The solvated systems were energy-minimized with the steepest descent scheme. After that, the CBM20–substrate complexes were relaxed in 500 ps of NVT ensemble with a harmonic positional restraint force applied on them, which were then relaxed in 500 ps of NPT ensemble. The last snapshot of NPT simulations was used as the starting conformation of MD simulation. The MD simulation length ranges from 50–100 ns. The MD simulation were performed on GPU using GROMACS 5.1.3 (ref. 34) with the MD parameters are derived from our previous works.^35,36 The simulation temperature was set at 300 K. All-bonds were constrained using the LINCS method.³⁷ The non-bond cutoff was set at 0.9 nm. The particle mesh Ewald was used to mimic the electrostatic interaction. van der Waals interaction simulated with a 0.9 nm cutoff. The regions of A3L forming contacts with CBM20 were left unrestrained, while other regions and atoms were restrained using a small harmonic potential during MD simulations (Fig. S1†).

Data analysis

Structural analysis. The hydrogen bond (HB) is noted when the distance between donor and acceptor is smaller than 0.35 nm and the angle between acceptor–hydrogen–donor is larger than 135°. Intermolecular sidechain contacts (SCs) between non-hydrogen atoms of individual residues of CBM20 to A3L substrate were counted when the spacing between two atoms were smaller than 0.45 nm. The polar contact between two charged groups of two molecules were predicted using ligand site scheme of PyMOL package. IMPACT was used to predict the collision cross section (CCS) of the protein.³⁸ The end-to-end distance of amylose is considered as the distance between C1 of the first glucose unit to C4 of the last glucose unit. Clustering method³⁹ was performed to search MD-refined structures of the system using GROMACS tools “gmx cluster”.⁴⁰ The secondary structure of CBM20 was predicted using DSSP protocol.⁴¹ The collective-variable free energy landscape (FEL) was constructed using GROMACS tools “gmx sham”.⁴⁰ The number of SCs between two molecules and the CCS of CBM20 were selected as the coordinates for the FEL.

Pull-down assays

NCU08746 were expressed and purified as previously described.²³ Cornstarch (S4126) and corn amylopectin (10120) were purchased from Sigma-Aldrich. 100 mg of each substrate was washed three times with 1 mL of 10 mM sodium acetate buffer pH 5.0 (buffer A) using centrifugation. The final pellet was re-suspended in 1 mL buffer A. NCU08746 was added to each substrate suspension to 5 μM final concentration. The assays were incubated at room temperature with gentle rotation for 30 minutes, which were then centrifuged to separate the pellets from the supernatant. The pellets were then washed three times with 1 mL buffer A. The final pellet was re-suspended in 1 mL buffer A. 50 uL aliquots of the supernatants collected after the initial incubation step and 3 washing steps, as well as the final suspension were mixed with 10 μL 6× SDS-PAGE sample buffer. SDS-PAGE was then carried out using Protean TGX precast gels (Bio-Rad) as instructed by the manufacturer. The gels were analyzed using a ChemiDoc Imaging system (Bio-Rad).

Results and discussion

Binding affinity of CBM20 to starch substrates derived from molecular docking

Molecular docking of CBM20 to A3L substrate.
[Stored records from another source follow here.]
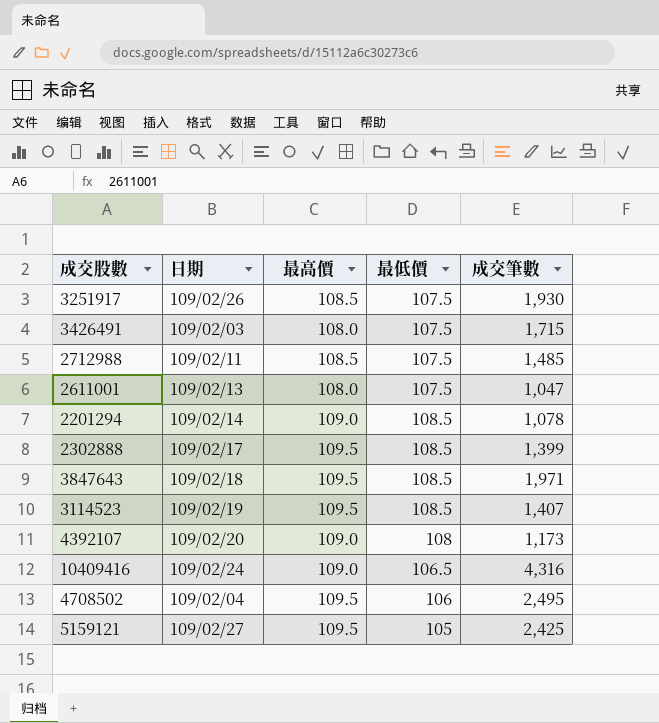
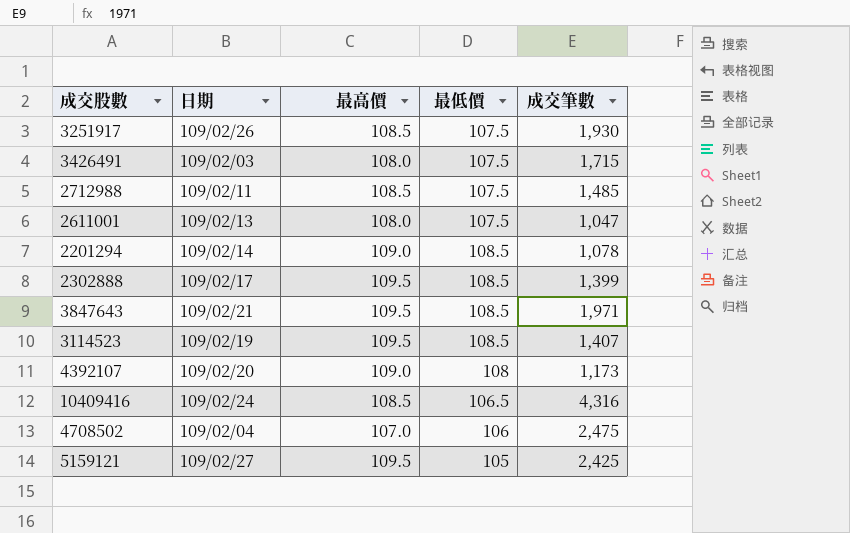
3847643 | 日期: 109/02/18 -> 109/02/21
10409416 | 最高價: 109.0 -> 108.5
4708502 | 最高價: 109.5 -> 107.0
4708502 | 成交筆數: 2,495 -> 2,475

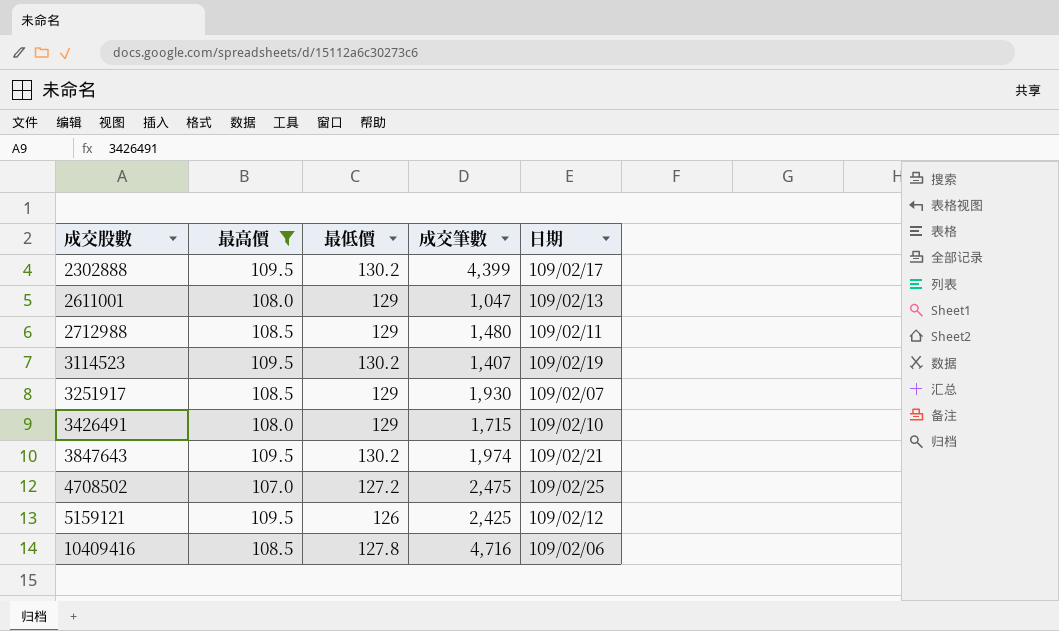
filter: none -> 最高價 != 109.0
row order: none -> 成交股數 ascending
column 日期 | position: 2 -> 5
2302888 | 最低價: 108.5 -> 130.2
2302888 | 成交筆數: 1,399 -> 4,399
2611001 | 最低價: 107.5 -> 129
2712988 | 最低價: 107.5 -> 129
2712988 | 成交筆數: 1,485 -> 1,480
3114523 | 最低價: 108.5 -> 130.2
3251917 | 最低價: 107.5 -> 129
3251917 | 日期: 109/02/26 -> 109/02/07
3426491 | 最低價: 107.5 -> 129
3426491 | 日期: 109/02/03 -> 109/02/10
3847643 | 最低價: 108.5 -> 130.2
3847643 | 成交筆數: 1,971 -> 1,974
4708502 | 最低價: 106 -> 127.2
4708502 | 日期: 109/02/04 -> 109/02/25
5159121 | 最低價: 105 -> 126
5159121 | 日期: 109/02/27 -> 109/02/12
10409416 | 最低價: 106.5 -> 127.8
10409416 | 成交筆數: 4,316 -> 4,716
10409416 | 日期: 109/02/24 -> 109/02/06

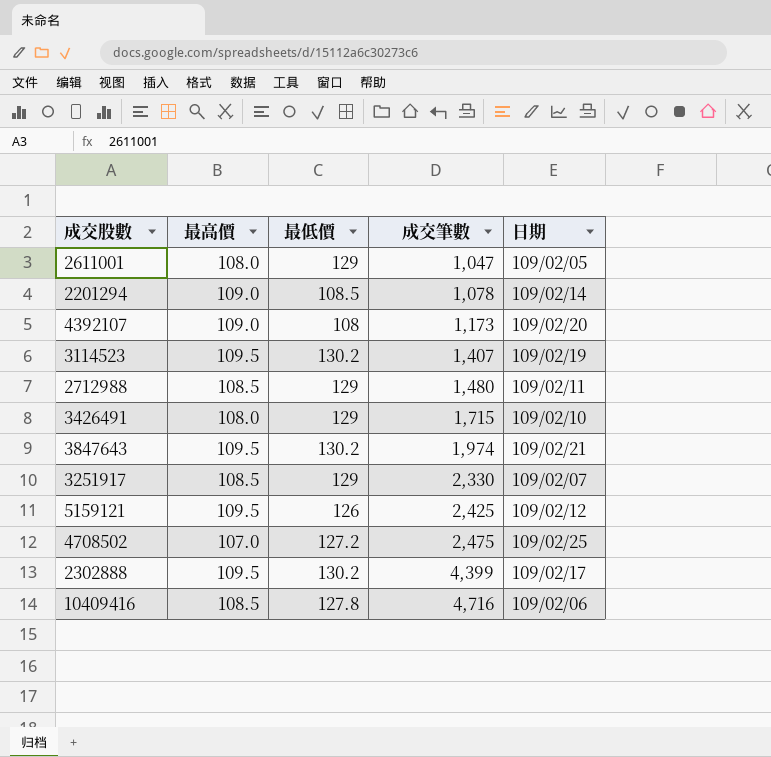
filter: 最高價 != 109.0 -> none
row order: 成交股數 ascending -> 成交筆數 ascending
2611001 | 日期: 109/02/13 -> 109/02/05
3251917 | 成交筆數: 1,930 -> 2,330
Molecular docking is an efficient method to study the binding affinity and binding pose between two biomolecules.⁴² Extended amylose helix bundles have not been previously studied due to the difficulty in understanding their structure with experimental methods. Here we generated a model of amylose bundle consisting of 3 layers of 9 60-unit double helices based on the crystal of small amylose double helices,²⁵ which will provide unprecedented insights into CBM20–amylose interaction.
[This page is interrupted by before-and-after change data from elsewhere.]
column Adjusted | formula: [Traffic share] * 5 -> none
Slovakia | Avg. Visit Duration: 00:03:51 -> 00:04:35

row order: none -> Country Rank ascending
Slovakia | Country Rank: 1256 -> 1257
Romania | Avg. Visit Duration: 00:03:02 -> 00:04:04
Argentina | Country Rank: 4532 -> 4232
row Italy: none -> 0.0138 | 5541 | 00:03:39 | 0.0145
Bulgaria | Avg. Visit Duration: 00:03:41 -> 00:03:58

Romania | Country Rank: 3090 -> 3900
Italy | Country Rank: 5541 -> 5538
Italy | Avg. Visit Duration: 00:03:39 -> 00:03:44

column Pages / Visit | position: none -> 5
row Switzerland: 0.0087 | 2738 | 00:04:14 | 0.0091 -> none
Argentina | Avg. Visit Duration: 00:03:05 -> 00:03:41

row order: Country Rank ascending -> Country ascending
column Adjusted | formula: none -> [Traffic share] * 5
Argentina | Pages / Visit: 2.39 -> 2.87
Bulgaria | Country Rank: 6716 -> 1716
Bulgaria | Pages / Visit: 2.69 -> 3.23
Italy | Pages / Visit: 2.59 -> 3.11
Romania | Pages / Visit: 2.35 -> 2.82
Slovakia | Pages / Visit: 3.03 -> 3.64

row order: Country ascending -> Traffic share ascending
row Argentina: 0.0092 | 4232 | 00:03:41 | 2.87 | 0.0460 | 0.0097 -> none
Because the CBM20–A3L complex is very large, we chose a 4.0 × 4.0 × 6.0 nm docking grid that is large enough to provide the space for CBM20 to alternate between various binding positions to A3L. Two docking poses of CBM20 to A3L substrate were observed (Fig. 2). These poses are consistent with the observed binding sites of CBM20 with β-cyclodextrin reported previously.⁴³

Fig. 2 Molecular docking of CBM20 to A3L at BdS1 (A) and BdS2 (B).

The binding affinity at BdS1 (−15 kcal mol⁻¹) is significantly larger than that at BdS2 (−12.5 kcal mol⁻¹), which is in good agreement with the numbers of H-bonds between CBM20 and A3L found at the two binding sites. At BdS1 K578, S592, and E589 residues forms 4 H-bonds to A3L, while at BdS2, only two H-bonds are formed by T557 and R616. Moreover, the critical aromatic residues W543 and W590 at BdS1 appear to contribute to the binding of CBM20 to A3L significantly more that by Y527 and Y556 at BdS2. While the aromatic rings of Y527 and Y556 at BdS2 do not align well on a surface, W543 and W590 side chains are positioned close to one another in BdS1 and form a relatively flat surface as found in many other CBMs.⁴⁴

Molecular docking of CBM20 to small amylose substrates. The majority of starch exists in a mixture of short helices and flexible coils.² Thus, we studied the interaction of CBM20 with a amylose double helix (ADH10), amylose single helix (ASH10), and random coil (ASC10), each of which contains 10 glucose units. To retain the helical structures, ADH10 and ASH10 were set as rigid molecules, while ASC10 was fully flexible. The binding affinity values obtained for CBM20 and ADH10, ASH10, and ASC10 are shown in Fig. 3. These values are similar to those obtained experimentally for CBM20 complexes with β-cyclodextrin and some oligosaccharide.^18,45 For all three substrates, the binding affinity at BdS1 is significantly larger (by 1.8–3.5 kcal mol⁻¹) than that at BdS2. The average binding affinity of both binding sites deduced for ADH10, ASH10, and ASC10 is −10.9 ± 0.5, −10.2 ± 0.3, and −5.6 ± 0.3 kcal mol⁻¹. This result clearly indicates that CBM20 highly prefers helical amyloses over random coil.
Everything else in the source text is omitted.